## PROBLEM STATEMENT
Output each entry verbatim.

════

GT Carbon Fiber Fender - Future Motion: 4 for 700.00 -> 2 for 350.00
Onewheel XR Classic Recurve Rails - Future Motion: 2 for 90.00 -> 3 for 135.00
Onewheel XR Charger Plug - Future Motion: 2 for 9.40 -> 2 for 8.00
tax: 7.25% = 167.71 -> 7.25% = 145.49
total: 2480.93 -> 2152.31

════

## TASK OUTPUT
GT Carbon Fiber Fender - Future Motion: 4 for 700.00 -> 2 for 350.00
Onewheel XR Classic Recurve Rails - Future Motion: 2 for 90.00 -> 3 for 135.00
Onewheel XR Charger Plug - Future Motion: 2 for 9.40 -> 2 for 8.00
tax: 7.25% = 167.71 -> 7.25% = 145.49
total: 2480.93 -> 2152.31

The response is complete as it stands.